Care Builds Agent Teams
Updated: Jan 2
Recruitment, retention build solid sales performance
Real estate agencies report annual turnover at nearly 30%, which means a lot of wasted time, expense, and lost sales, not to mention fragmented teams and strategies. Brokers and leading sales agents are devoting more time to recruiting, training and mentoring agents to build solid performance and market share.

Real estate agents are usually fiercely independent and carry a heavy load. Either working with brokers or owning their own agency, time demands, challenging clients, and marketplace pressures put people issues front and center.
Although most agents report high job satisfaction, according to Real Estate Express, what irks agents are workplace conditions, poor corporate training, and lax safety and security policies. For new agents, straight commission with high commission share, desk rent, and other costs require a personal dedication and vision that goes beyond immediate reward and requires brokers to demonstrate good talent management.
Recruiting
Recruiting agents requires a focused look at the type of agents you want to recruit and develop.
If you target new or unlicensed candidates, plan to spend time training them in marketing, buyer and seller presentations, database skills, customer-relationship management skills, and writing and negotiating contracts.
Teaching newbies is an investment, but it goes a long way to building a team that reflects your philosophies and transfers success so that your team finds more leads and closes more sales.
Finding and recruiting top producers takes a different tack. To find candidates to target, use your MLS and search closed transactions. Search recently listed homes in your target territory, download the list, and sort by agent name. You’ll find top closers easily enough with a sort or two.
Another strategy is to update your website’s career page. Inc. Magazine reports that cost-per-hire is 70% less than third-party job-board leads and annual turnover for these candidates are half that of those from third-party job-boards.
Candidates who seek you out through your website already have an interest in working with you, and your career page is an opportunity to create compelling reasons for agents and workers to apply for your open positions.
Your website can help create and reveal your work culture, management philosophy, and the growth opportunities you provide. It’s a great opportunity to speak directly to candidates and make your case for why they should join you.
Nurturing
New or inexperienced agents require closer management and meeting their needs for career advancement. Keeping people is usually more about management attitude than a person’s skill level. If you think people are expendable and only important if they meet your sales quotas, you’re missing opportunities to build team and community.
Fear and punishment are not the best motivators. Discipline, focus, and encouragement work better.

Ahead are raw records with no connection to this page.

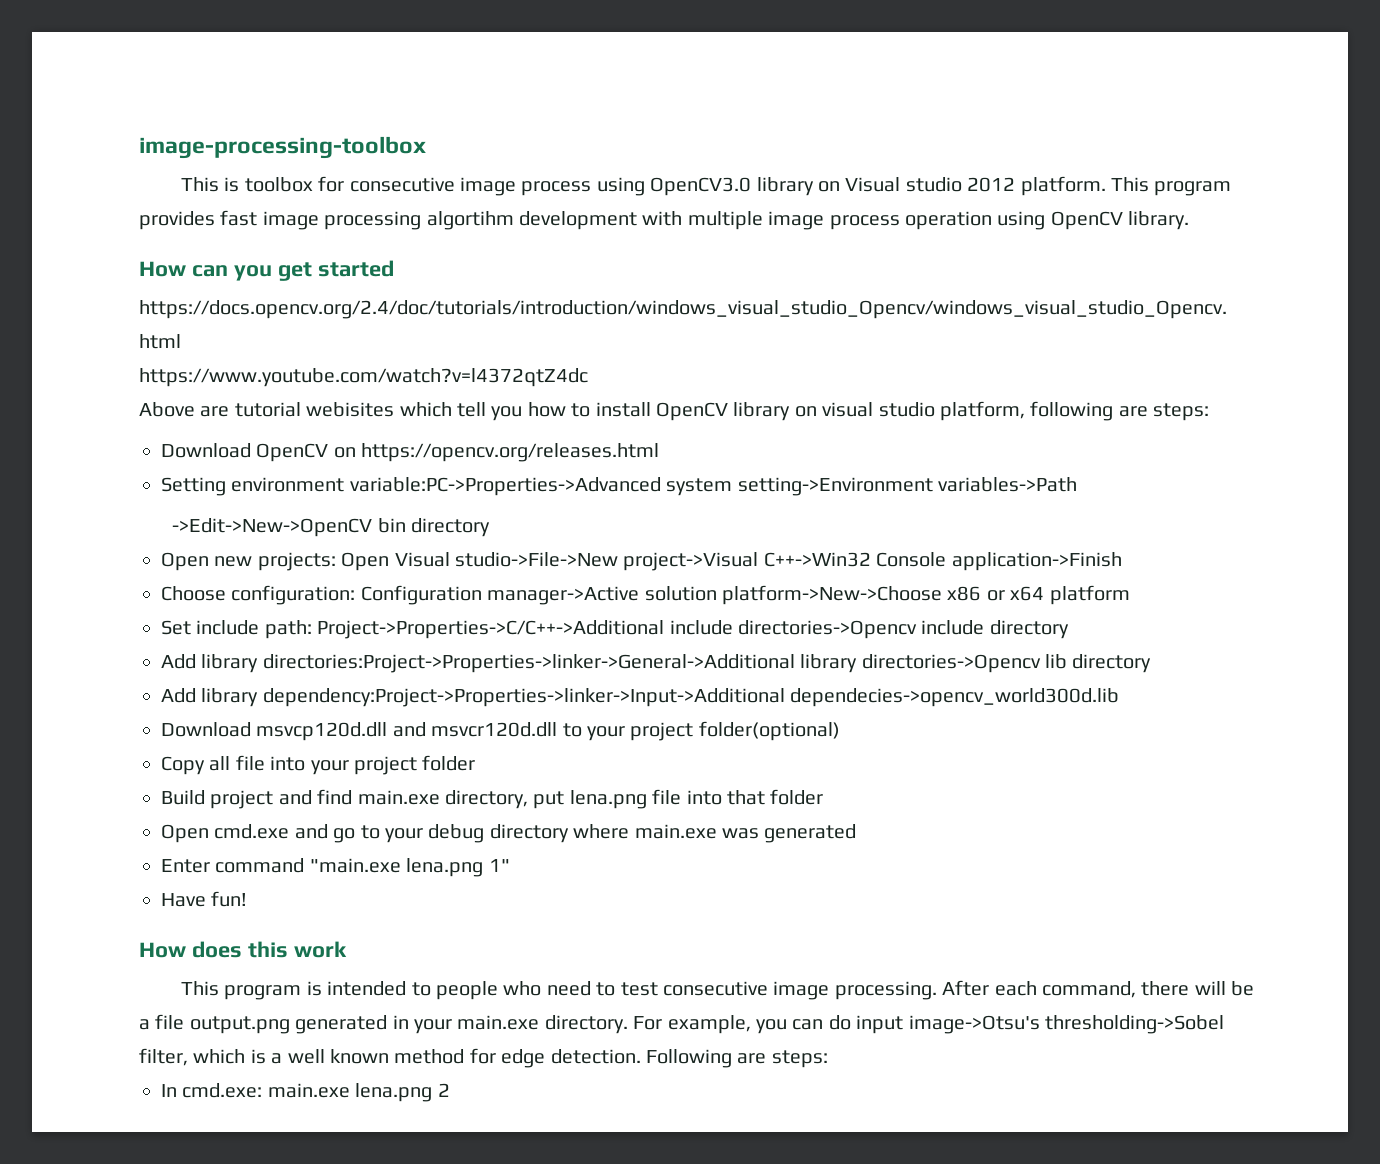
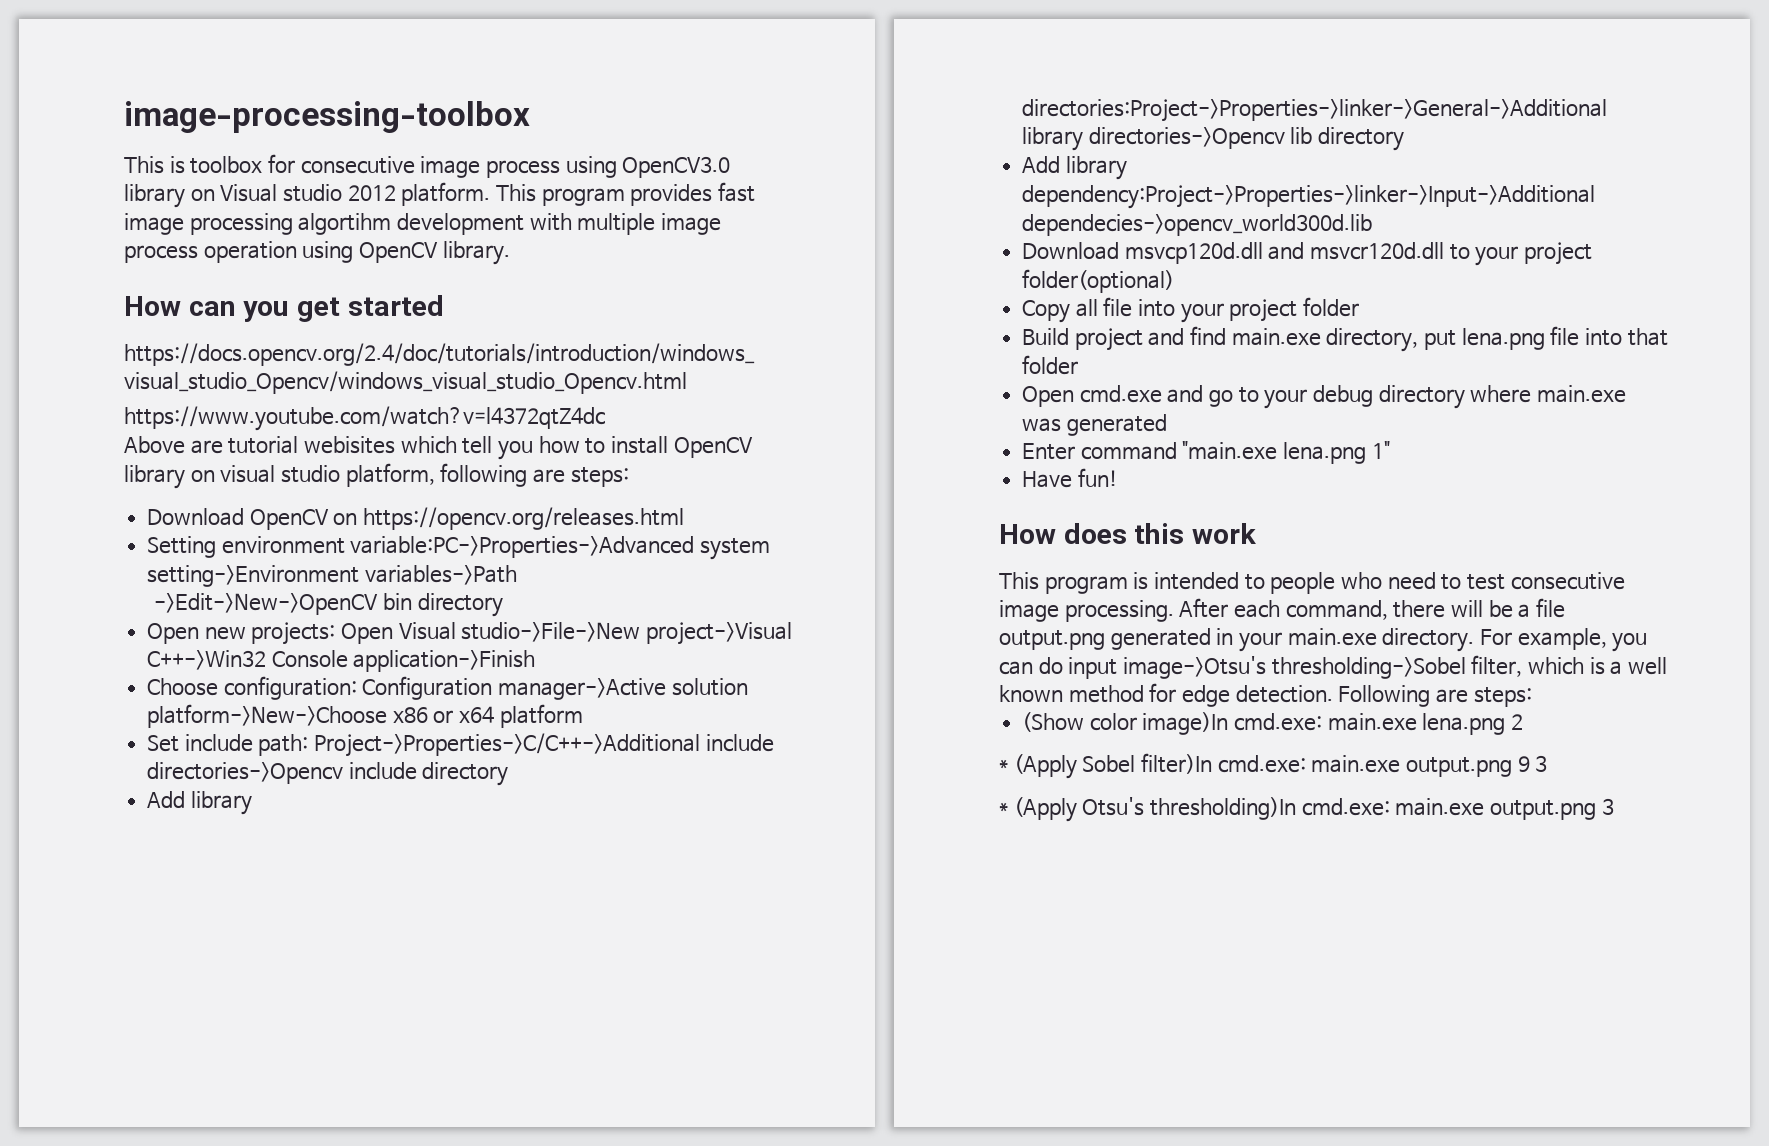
- In cmd.exe: main.exe lena.png 2
+ (Show color image)In cmd.exe: main.exe lena.png 2
+ * (Apply Sobel filter)In cmd.exe: main.exe output.png 9 3
+ * (Apply Otsu's thresholding)In cmd.exe: main.exe output.png 3

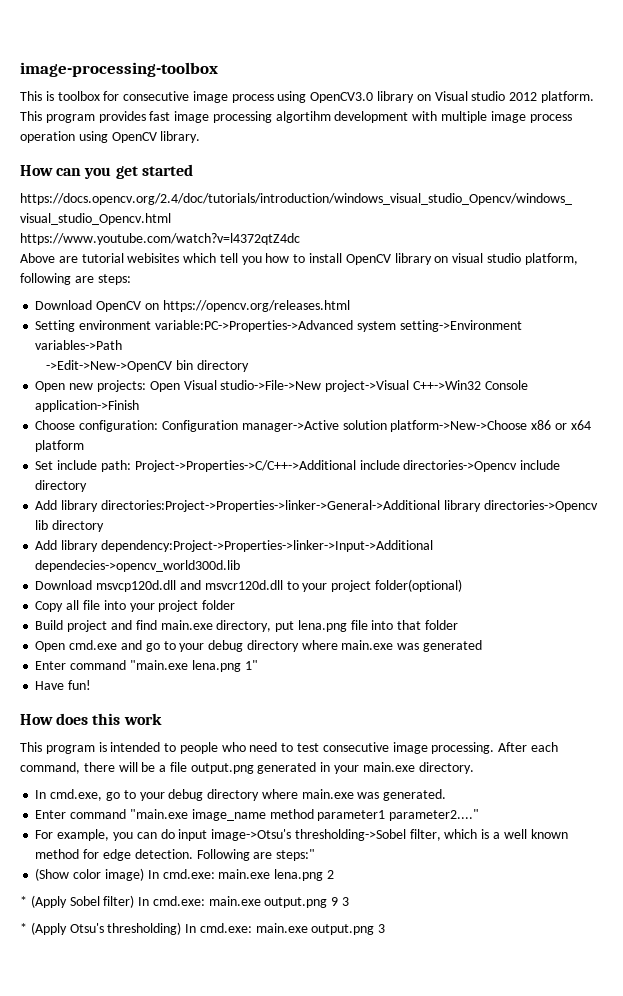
- After each command, there will be a file output.png generated in your main.exe directory. For example, you can do input image->Otsu's thresholding->Sobel filter, which is a well known method for edge detection.
+ After each command, there will be a file output.png generated in your main.exe directory.
+ In cmd.exe, go to your debug directory where main.exe was generated.
+ Enter command "main.exe image_name method parameter1 parameter2...."
+ For example, you can do input image->Otsu's thresholding->Sobel filter, which is a well known method for edge detection.
- Following are steps:
+ Following are steps:"
- (Show color image)In cmd.exe: main.exe lena.png 2
+ (Show color image) In cmd.exe: main.exe lena.png 2
- * (Apply Sobel filter)In cmd.exe: main.exe output.png 9 3
+ * (Apply Sobel filter) In cmd.exe: main.exe output.png 9 3
- * (Apply Otsu's thresholding)In cmd.exe: main.exe output.png 3
+ * (Apply Otsu's thresholding) In cmd.exe: main.exe output.png 3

Consider strategies that will fulfill agent needs without sacrificing your personal sales production. Online schools, such as The CE Shop, Udemy, Skillshare, or others help agents learn and build skills, and they are affordable and effective.
Agents often leave brokers because they feel their career potential won't be fulfilled because they aren't being trained. In one study, 56% of managers said they believe corporate development is necessary, but they don’t bring it into action, and 62% of them said corporate education doesn’t meet employee needs.
About 70% of people said access to training and corporate development influence their decision to stay with a company.
Agent Support
Top-producing agents need basic business tools, such as a website, a working customer-relationship-management tool, lead generation support and marketing, and a sense of community – of belonging to and committing to the team.
Top agents are often overlooked in this because they do well, are lauded for sales, and don’t seem to need anything. However, these agents are also most likely to get recruited by other agencies.
Recognize these agents in meaningful ways, such as improved compensation plans, rewards and freebies, and a concerted effort to make them feel appreciated for their contributions. One broker offers unique and exclusive experiences for top agents that are growing the brokerage brand.
Sean Moudry, contributor to The Close, offers a complete overview of real estate agent recruitment strategies plus scripts to use for each level of candidate you’re seeking.
Team Building
Creating a cooperative, loyal team is not an easy task, especially in environments where competition and money are involved. When times are hard and markets uncertain, there is more opportunity to bring people together despite various skill levels and self-interests.
Lead-sharing, revenue-sharing, and team interaction and cooperation go a long way toward agent retention and loyalty building.
Kevin Markarian, Marker Real Estate founder and a Forbes Real Estate Council member, offers several ideas on how to do that in a Forbes article that outlines various revenue-sharing success stories that improved retention.
Investing in agents is investing in your brokerage’s long-term success. Learn more about why your most loyal agents stay and why others leave. Connect with them individually and understand what drives them, what satisfies them, and what makes them happy.
Like engaging your customers, it’s not all about the sale, it’s all about the person.